Exact copies of the lines from the one holding "left: 12px ->" through the last line of the entries below are to be printed, with pictures omitted.
:: STUDY MATERIAL
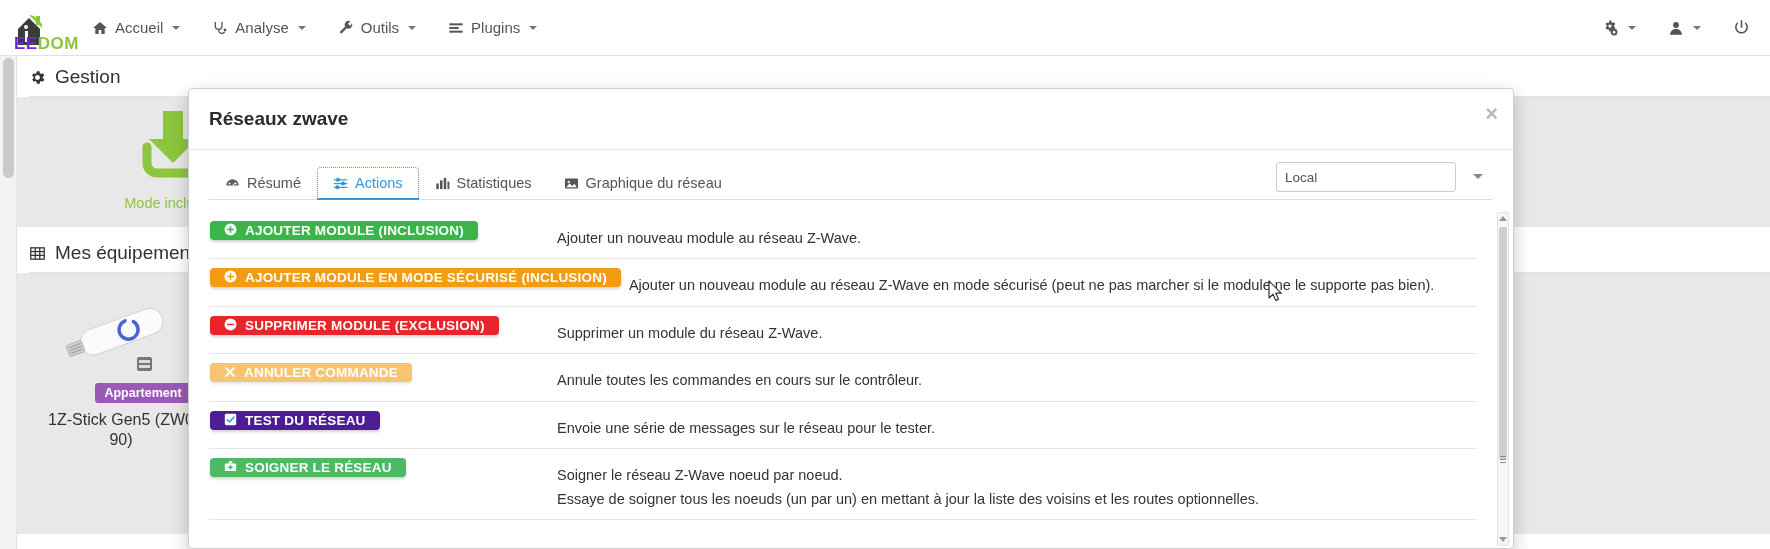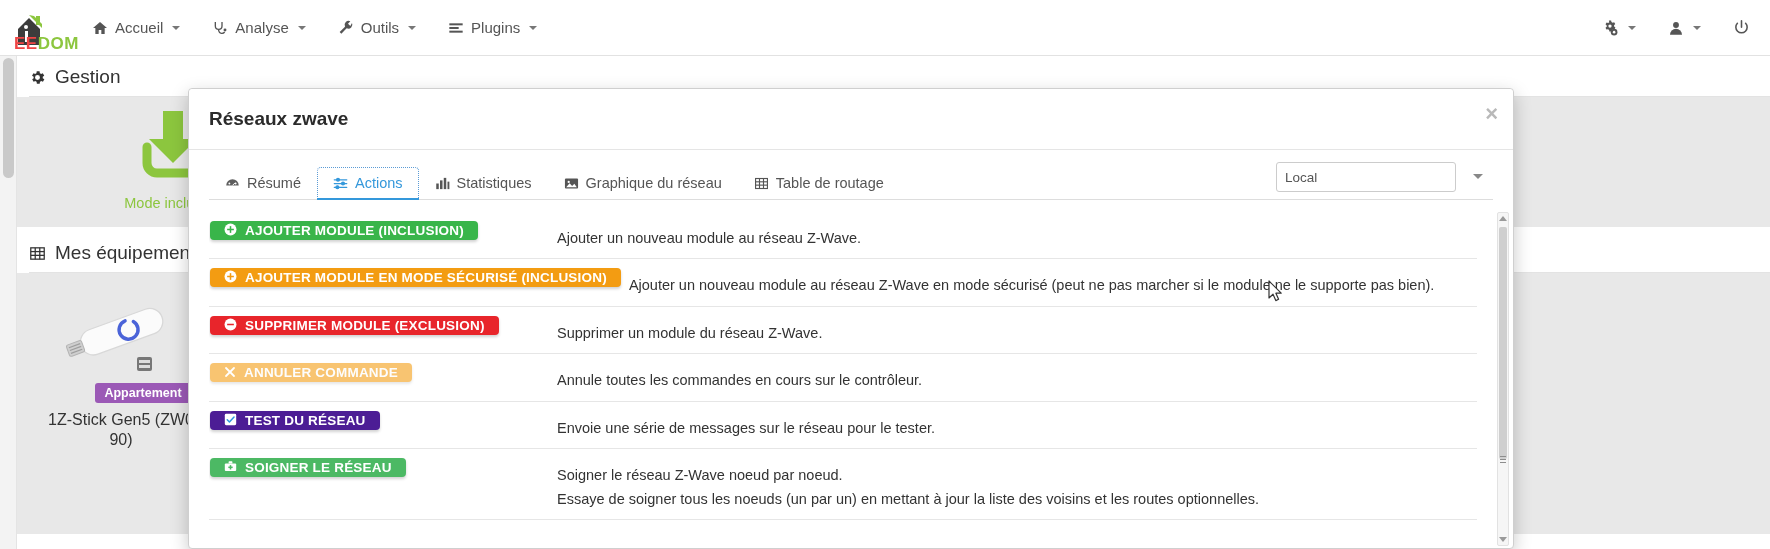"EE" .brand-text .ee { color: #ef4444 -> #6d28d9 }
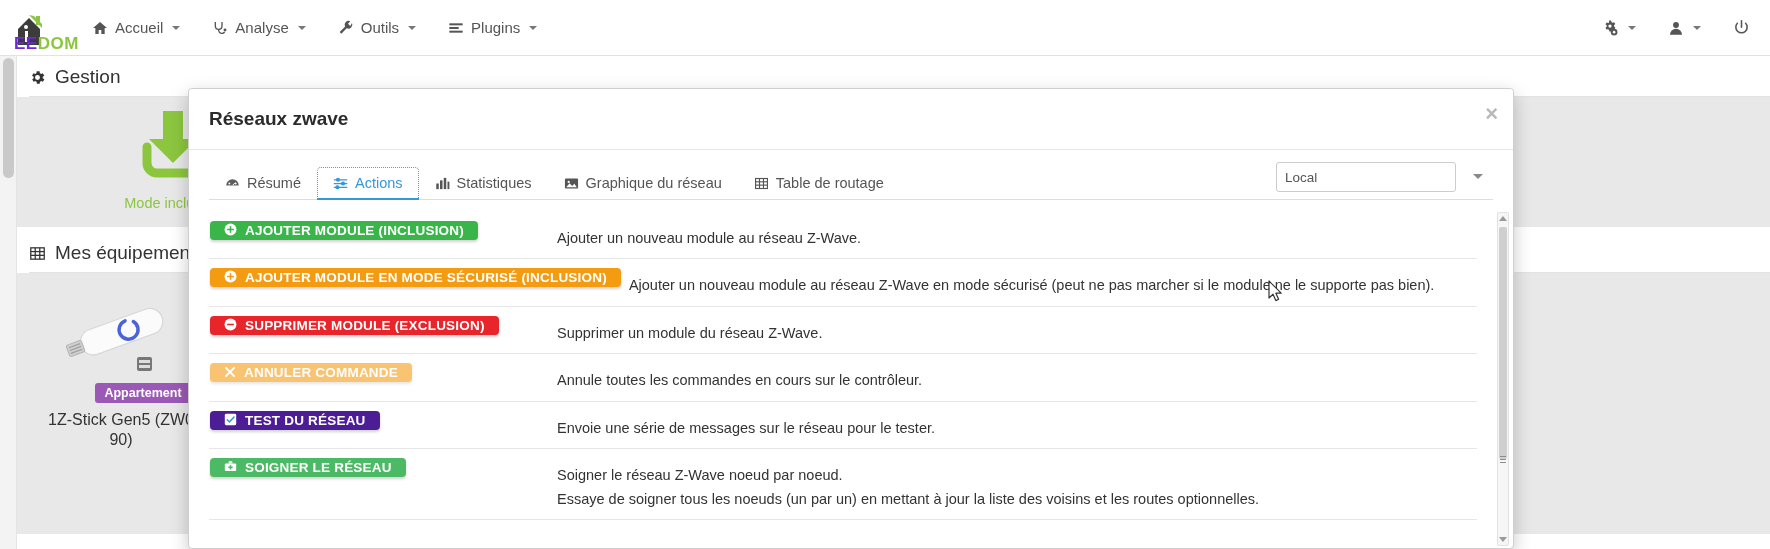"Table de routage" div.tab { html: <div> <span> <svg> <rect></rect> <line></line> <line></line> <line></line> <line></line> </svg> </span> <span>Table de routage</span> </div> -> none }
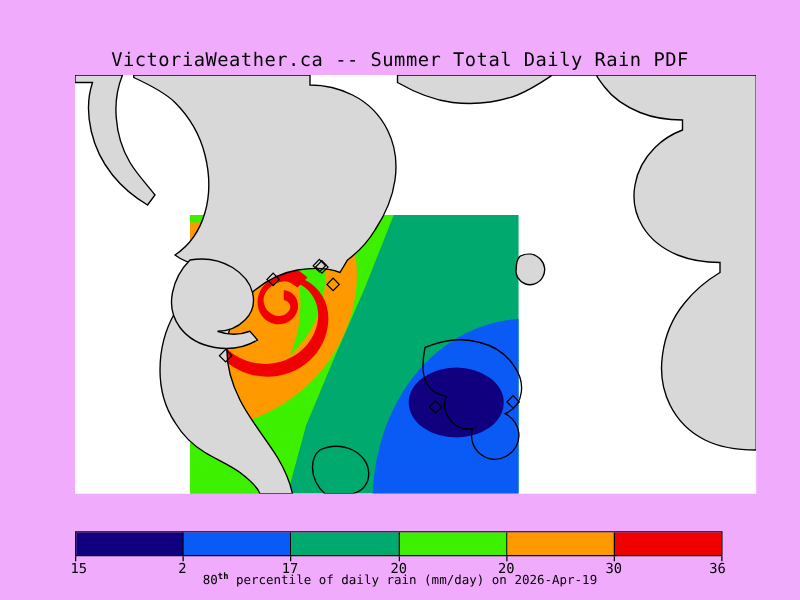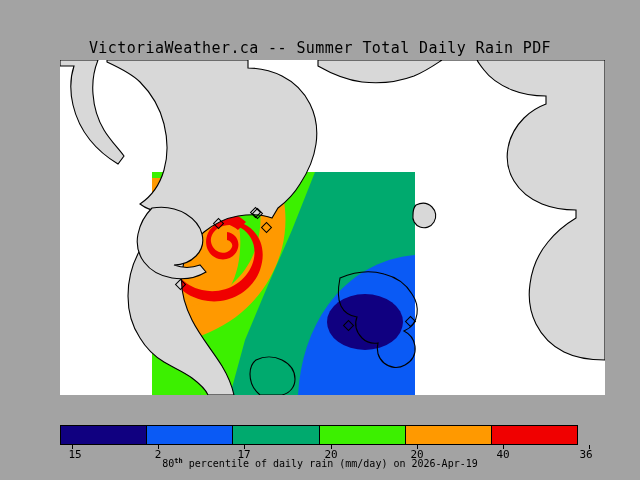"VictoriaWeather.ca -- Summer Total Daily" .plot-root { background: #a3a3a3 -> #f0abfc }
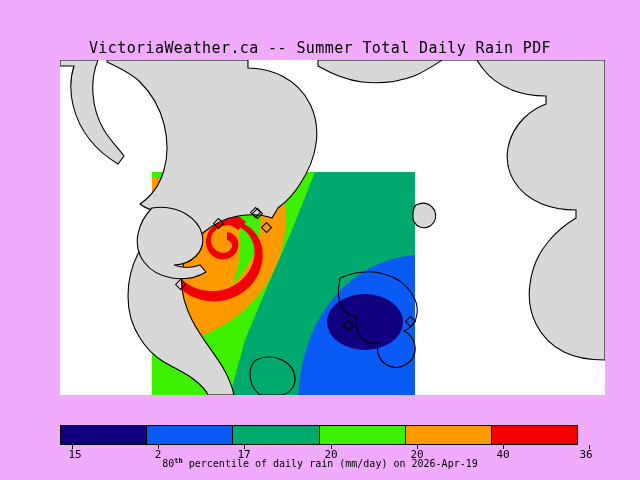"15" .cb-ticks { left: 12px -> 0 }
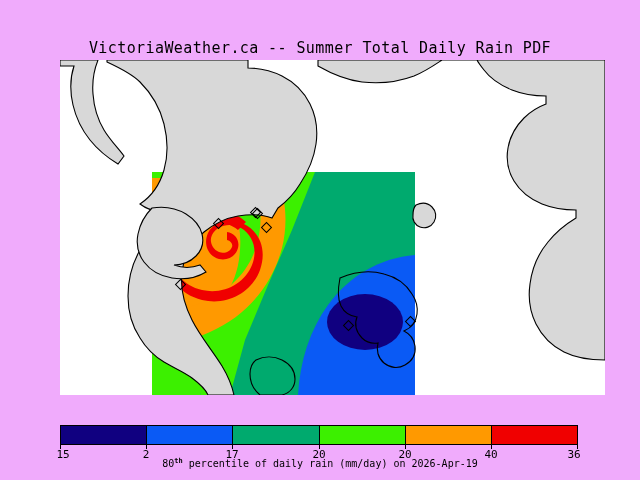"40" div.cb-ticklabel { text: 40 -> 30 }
::::
**RESPONSE AREA**
"15" .cb-ticks { left: 12px -> 0 }
"40" div.cb-ticklabel { text: 40 -> 30 }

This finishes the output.